O que não se pode olvidar, no caso, é que
o próprio advogado, uma vez tendo celebrado contrato com o Município, está visceralmente proibido de trair os deveres
de honestidade e lealdade com o Ente Público, praticando ato de improbidade
administrativa quando aceita celebrar contrato posterior com pessoa acusada de
crimes contra o erário municipal.
Outro argumento comumente utilizado por
aqueles que defendem a tese que possibilita essa atuação promíscua de advogados
em favor do Município e, simultaneamente, de pessoas acusadas de crimes contra
o Município, diz respeito à suposta paz administrativa trazida pela atuação do
causídicos em favor da pessoa física do administrador público!
Saliente-se que não seria uma eventual
tranqüilidade subjetiva do administrador que justificaria o procedimento
ilícito, ilegal e inconstitucional de atender a Deus e ao Diabo ao mesmo tempo,
porquanto a verdade incontestável é que o advogado contratado pelo Município
nçao pode atuar em favor de pessoas acusadas de crimes contra esse mesmo
Município!
O certo é que, na hipótese de se admitir
o procedimento ora em exame, não se
teria controle a respeito dos gastos públicos com advogados para defesa pessoal
dos agentes políticos acusados de ilícitos contra a Administração Pública, pois
os contratos privados estariam regidos pela liberdade das partes.
Neste contexto, singela é a tese de que o
Prefeito Municipal, no exercício de seu mandato, está sujeito a uma legislação
difícil e, por isso mesmo, também está sujeito e exposto aos riscos de
processos judiciais, justificando-se, eventualmente, que o Município arque com
os gastos advocatícios na defesa do Prefeito em processos criminais por fatos
ligados ao exercício funcional!
Tal tese, além de desprovida de fundamentação jurídica, beira o absurdo, mormente porque, ao que tudo indica, os Prefeitos também
não teriam limites na fização do quantum
dos honorários advocatícios dos profissionais contratados com o precioso e escasso dinheiro público!

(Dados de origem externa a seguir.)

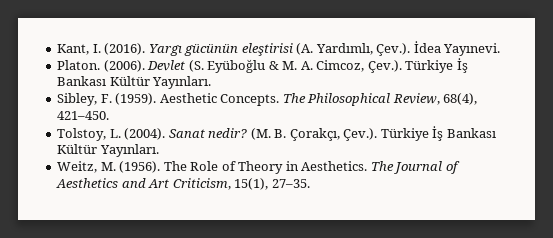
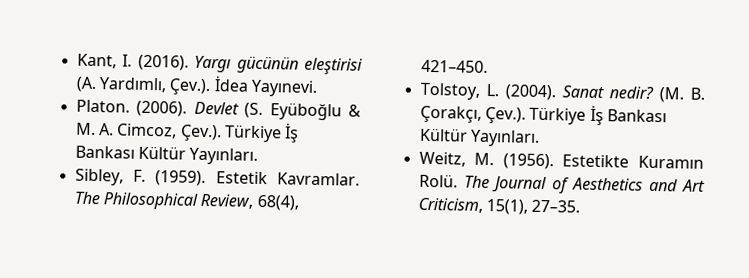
- Aesthetic Concepts.
+ Estetik Kavramlar.
- The Role of Theory in Aesthetics.
+ Estetikte Kuramın Rolü.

Que belo prato para a mídia e para os
detratores do Estado e dos agentes públicos esta utilização desmedida e abusiva
do erário municipal em favor de interesses privados dos administradores
públicos!
Cumpre registrar, em derradeiro, que a
eventual existência de custos pessoais ao administrador público, em decorrência
de suas funções, é ônus, data maxima
venia, do cargo ocupado,
salientando-se que sempre seria possível evitar os problemas através de
consultoria e procedimentos prévios adotáveis pela própria Procuradoria do
Município!
Inadmissível que se adote raciocínio no
sentido de que os processos criminais instaurados contra Prefeitos, por fatos
ligados ao exercício funcional, pudessem estar nas despesas públicas, pois o
Município ostenta interesse, em tese, na condenação dos agentes públicos e na
busca de ressarcimento ao erário, sendo litisconsorte ativo na demanda fundada
em improbidade administrativa (art. 17, §3º da Lei 8429/92) (...).
Finalmente,
a própria sociedade, com o escasso dinheiro público, que estaria financiando a
defesa processual privada de administratdores públicos acusados de ilícitos
contra o Município, o que significa locupletamento ilegal, imoral e
inconstitucional do agente público às expensas da Entidade Pública!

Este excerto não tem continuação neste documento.